The task: Below this line is the material. Write out only its lines from the one containing "in C/C++, then" through the one containing "- I won't go", both kept, exactly.

Provided records:
----------------

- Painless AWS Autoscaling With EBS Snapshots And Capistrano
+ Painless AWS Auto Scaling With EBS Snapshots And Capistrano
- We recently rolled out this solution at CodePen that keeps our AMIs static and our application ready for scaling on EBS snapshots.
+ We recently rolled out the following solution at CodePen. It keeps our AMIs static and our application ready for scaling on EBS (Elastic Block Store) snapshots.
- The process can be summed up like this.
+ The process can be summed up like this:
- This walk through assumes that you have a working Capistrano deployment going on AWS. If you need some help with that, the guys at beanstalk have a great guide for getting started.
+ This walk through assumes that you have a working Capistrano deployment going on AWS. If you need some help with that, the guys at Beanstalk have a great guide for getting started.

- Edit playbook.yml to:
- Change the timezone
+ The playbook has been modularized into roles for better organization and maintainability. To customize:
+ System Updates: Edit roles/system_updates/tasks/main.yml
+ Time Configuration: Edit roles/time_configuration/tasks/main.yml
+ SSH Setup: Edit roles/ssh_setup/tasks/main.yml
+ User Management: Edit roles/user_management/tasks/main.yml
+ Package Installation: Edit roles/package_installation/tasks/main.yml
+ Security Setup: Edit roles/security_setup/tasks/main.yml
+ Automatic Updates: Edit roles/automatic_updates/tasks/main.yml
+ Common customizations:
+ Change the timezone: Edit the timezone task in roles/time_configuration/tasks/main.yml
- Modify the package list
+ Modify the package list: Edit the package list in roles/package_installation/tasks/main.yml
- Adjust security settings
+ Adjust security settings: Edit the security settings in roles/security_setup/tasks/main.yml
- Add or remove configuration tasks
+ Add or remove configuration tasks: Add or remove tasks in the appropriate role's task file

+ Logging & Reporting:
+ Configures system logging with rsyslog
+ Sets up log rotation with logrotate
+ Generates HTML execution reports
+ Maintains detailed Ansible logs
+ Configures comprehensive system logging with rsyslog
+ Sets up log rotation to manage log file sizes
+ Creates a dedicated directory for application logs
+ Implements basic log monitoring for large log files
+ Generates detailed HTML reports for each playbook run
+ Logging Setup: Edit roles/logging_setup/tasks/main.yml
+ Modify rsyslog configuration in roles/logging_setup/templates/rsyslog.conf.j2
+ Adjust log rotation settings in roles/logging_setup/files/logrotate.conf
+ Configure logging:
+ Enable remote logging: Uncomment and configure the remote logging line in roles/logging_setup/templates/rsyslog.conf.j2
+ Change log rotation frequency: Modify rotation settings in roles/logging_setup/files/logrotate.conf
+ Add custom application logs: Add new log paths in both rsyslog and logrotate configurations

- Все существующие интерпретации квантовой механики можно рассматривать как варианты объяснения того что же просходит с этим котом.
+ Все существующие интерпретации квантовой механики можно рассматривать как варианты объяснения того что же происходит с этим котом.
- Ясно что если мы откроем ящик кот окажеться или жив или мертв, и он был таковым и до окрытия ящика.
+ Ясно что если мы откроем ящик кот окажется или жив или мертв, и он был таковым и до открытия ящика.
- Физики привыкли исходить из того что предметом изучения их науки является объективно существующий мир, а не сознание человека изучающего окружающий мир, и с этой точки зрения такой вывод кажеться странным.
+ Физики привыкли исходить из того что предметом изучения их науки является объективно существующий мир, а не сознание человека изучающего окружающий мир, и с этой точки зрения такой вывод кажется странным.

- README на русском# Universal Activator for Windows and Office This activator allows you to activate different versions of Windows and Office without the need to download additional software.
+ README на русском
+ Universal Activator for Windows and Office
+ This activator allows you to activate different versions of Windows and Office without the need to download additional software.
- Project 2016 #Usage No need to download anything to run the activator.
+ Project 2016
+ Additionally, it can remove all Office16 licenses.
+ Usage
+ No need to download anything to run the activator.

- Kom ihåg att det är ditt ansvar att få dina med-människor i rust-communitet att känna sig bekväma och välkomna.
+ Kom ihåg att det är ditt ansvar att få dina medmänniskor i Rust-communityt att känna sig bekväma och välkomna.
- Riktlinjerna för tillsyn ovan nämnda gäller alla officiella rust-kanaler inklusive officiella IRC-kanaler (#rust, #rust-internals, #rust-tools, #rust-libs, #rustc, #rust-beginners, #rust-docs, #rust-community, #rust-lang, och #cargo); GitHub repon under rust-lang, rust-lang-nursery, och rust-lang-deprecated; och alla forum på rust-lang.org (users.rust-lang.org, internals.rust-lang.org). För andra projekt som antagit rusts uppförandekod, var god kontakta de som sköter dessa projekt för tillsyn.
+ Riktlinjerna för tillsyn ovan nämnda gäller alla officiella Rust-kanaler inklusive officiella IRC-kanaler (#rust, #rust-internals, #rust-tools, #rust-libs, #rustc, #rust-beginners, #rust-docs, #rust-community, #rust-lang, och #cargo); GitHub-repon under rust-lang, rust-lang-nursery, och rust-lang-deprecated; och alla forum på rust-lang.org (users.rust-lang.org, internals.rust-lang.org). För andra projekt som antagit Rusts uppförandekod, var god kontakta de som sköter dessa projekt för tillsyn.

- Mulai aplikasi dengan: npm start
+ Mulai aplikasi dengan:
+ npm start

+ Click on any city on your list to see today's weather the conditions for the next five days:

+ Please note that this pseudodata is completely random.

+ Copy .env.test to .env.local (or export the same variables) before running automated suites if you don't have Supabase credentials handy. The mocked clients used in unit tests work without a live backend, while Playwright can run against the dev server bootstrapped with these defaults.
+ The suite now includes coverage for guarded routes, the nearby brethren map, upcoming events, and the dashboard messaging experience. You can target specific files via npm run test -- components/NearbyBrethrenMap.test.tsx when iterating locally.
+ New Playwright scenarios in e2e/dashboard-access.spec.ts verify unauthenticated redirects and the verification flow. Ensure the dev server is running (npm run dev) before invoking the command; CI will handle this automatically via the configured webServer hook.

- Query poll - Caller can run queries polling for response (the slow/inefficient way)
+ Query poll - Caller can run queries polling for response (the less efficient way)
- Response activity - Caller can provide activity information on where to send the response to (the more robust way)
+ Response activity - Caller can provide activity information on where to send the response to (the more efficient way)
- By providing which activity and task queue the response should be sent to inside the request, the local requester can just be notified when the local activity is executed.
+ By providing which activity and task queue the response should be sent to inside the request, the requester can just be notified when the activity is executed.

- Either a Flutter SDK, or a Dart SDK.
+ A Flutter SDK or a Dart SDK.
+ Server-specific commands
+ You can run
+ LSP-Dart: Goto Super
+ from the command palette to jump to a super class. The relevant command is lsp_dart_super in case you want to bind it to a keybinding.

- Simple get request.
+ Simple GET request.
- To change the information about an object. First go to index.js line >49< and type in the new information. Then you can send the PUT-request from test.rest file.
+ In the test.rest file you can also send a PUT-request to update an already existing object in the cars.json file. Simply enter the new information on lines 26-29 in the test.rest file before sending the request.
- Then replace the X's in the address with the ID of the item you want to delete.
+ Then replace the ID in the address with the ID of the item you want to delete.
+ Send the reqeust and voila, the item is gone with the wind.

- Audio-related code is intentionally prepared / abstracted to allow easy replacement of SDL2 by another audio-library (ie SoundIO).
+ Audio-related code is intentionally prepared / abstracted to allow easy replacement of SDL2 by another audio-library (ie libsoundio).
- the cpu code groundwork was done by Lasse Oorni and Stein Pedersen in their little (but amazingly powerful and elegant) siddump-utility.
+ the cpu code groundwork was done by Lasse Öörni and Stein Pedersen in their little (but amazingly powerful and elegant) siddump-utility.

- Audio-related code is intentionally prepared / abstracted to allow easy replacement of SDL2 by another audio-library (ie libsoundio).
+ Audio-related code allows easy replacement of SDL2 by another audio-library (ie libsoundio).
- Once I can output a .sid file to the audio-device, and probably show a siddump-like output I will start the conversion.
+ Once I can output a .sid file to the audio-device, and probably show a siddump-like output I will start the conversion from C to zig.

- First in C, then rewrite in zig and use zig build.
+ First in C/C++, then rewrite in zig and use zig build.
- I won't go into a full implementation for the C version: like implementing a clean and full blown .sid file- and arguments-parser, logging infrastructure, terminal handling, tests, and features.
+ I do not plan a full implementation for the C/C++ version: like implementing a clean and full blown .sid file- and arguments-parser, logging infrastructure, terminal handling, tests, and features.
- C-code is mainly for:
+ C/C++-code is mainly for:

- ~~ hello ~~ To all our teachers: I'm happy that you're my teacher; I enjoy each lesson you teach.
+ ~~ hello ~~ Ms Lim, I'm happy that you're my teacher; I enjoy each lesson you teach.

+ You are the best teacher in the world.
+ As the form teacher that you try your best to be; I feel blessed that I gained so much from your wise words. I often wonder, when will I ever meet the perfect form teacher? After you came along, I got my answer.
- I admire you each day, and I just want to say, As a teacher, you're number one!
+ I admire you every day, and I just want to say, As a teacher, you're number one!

----------------

Exercise solution:
+ First in C/C++, then rewrite in zig and use zig build.
- I won't go into a full implementation for the C version: like implementing a clean and full blown .sid file- and arguments-parser, logging infrastructure, terminal handling, tests, and features.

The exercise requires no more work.